▶ Screenshot and code edit data:
=== Section Start ===

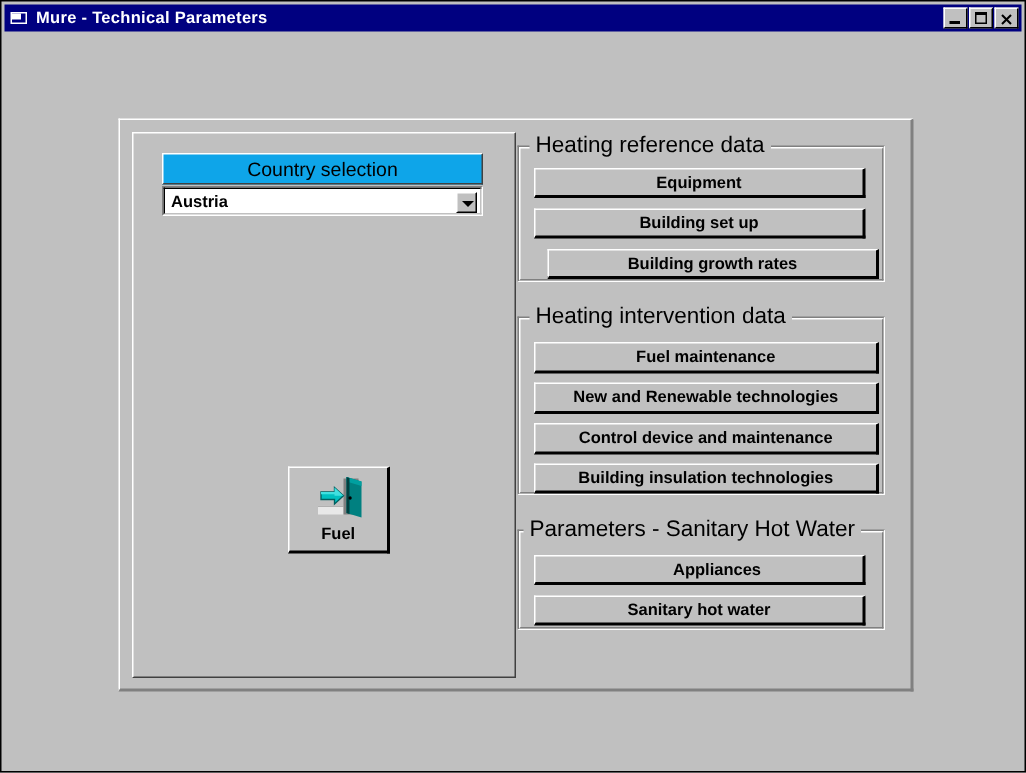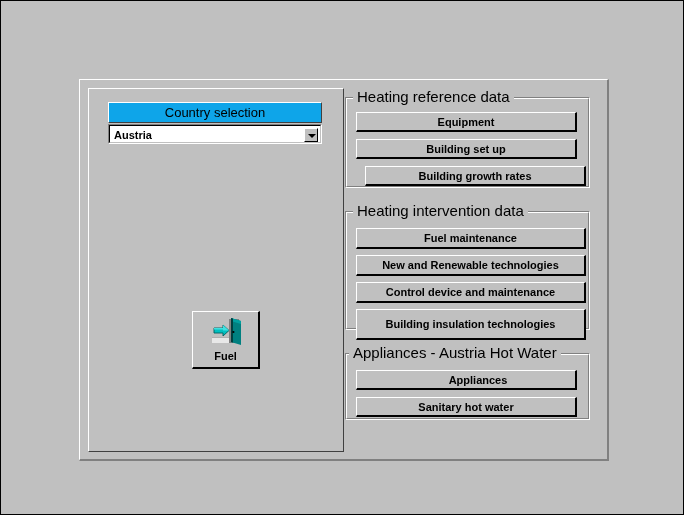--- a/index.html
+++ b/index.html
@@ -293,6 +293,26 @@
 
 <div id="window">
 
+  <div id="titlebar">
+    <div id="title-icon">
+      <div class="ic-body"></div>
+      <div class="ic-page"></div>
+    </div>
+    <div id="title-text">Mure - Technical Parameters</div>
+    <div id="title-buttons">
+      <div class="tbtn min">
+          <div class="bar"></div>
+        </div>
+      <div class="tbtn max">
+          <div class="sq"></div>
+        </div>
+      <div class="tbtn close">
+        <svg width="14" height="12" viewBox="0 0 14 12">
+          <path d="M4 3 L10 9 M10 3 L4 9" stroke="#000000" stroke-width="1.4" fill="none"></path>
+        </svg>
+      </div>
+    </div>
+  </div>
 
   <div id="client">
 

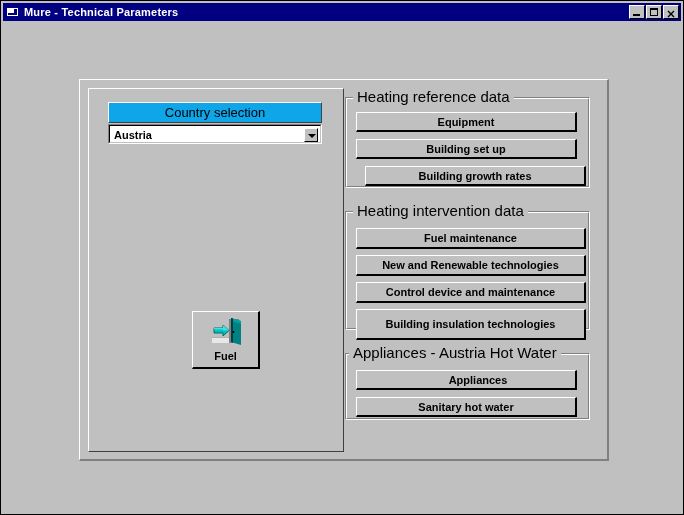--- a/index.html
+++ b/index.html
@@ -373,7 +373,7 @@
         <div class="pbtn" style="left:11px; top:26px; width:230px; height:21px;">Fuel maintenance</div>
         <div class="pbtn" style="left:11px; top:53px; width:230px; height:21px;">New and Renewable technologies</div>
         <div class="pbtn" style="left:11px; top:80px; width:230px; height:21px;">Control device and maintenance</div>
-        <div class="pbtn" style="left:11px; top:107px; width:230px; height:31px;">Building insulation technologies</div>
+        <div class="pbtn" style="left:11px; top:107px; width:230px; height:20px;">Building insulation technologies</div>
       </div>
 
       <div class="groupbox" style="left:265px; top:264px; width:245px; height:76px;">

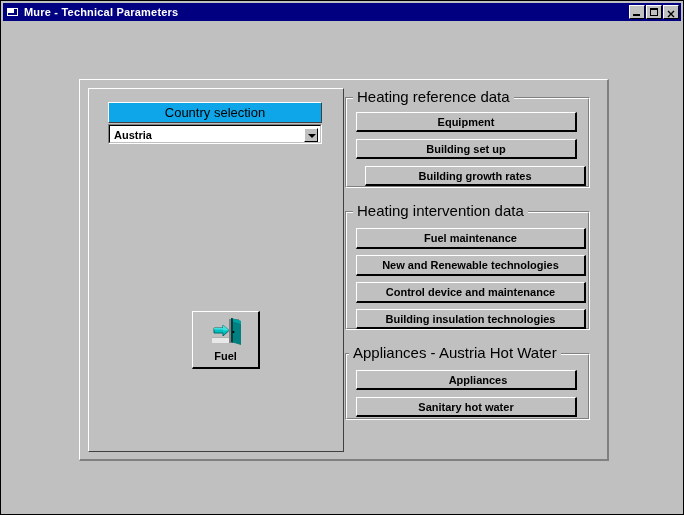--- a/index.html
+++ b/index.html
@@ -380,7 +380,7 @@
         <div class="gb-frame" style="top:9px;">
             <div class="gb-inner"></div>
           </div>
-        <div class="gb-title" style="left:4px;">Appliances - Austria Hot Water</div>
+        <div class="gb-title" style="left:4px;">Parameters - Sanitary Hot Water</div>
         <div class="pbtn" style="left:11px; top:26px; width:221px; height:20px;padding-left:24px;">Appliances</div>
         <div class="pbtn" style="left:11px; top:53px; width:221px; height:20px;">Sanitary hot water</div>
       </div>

=== Section End ===

▶ Task objective:
Only the lines from the one with "- Sanitary Hot Water</div>" through the last line above should be restated, word for word.

▶ Task output:
+        <div class="gb-title" style="left:4px;">Parameters - Sanitary Hot Water</div>
         <div class="pbtn" style="left:11px; top:26px; width:221px; height:20px;padding-left:24px;">Appliances</div>
         <div class="pbtn" style="left:11px; top:53px; width:221px; height:20px;">Sanitary hot water</div>
       </div>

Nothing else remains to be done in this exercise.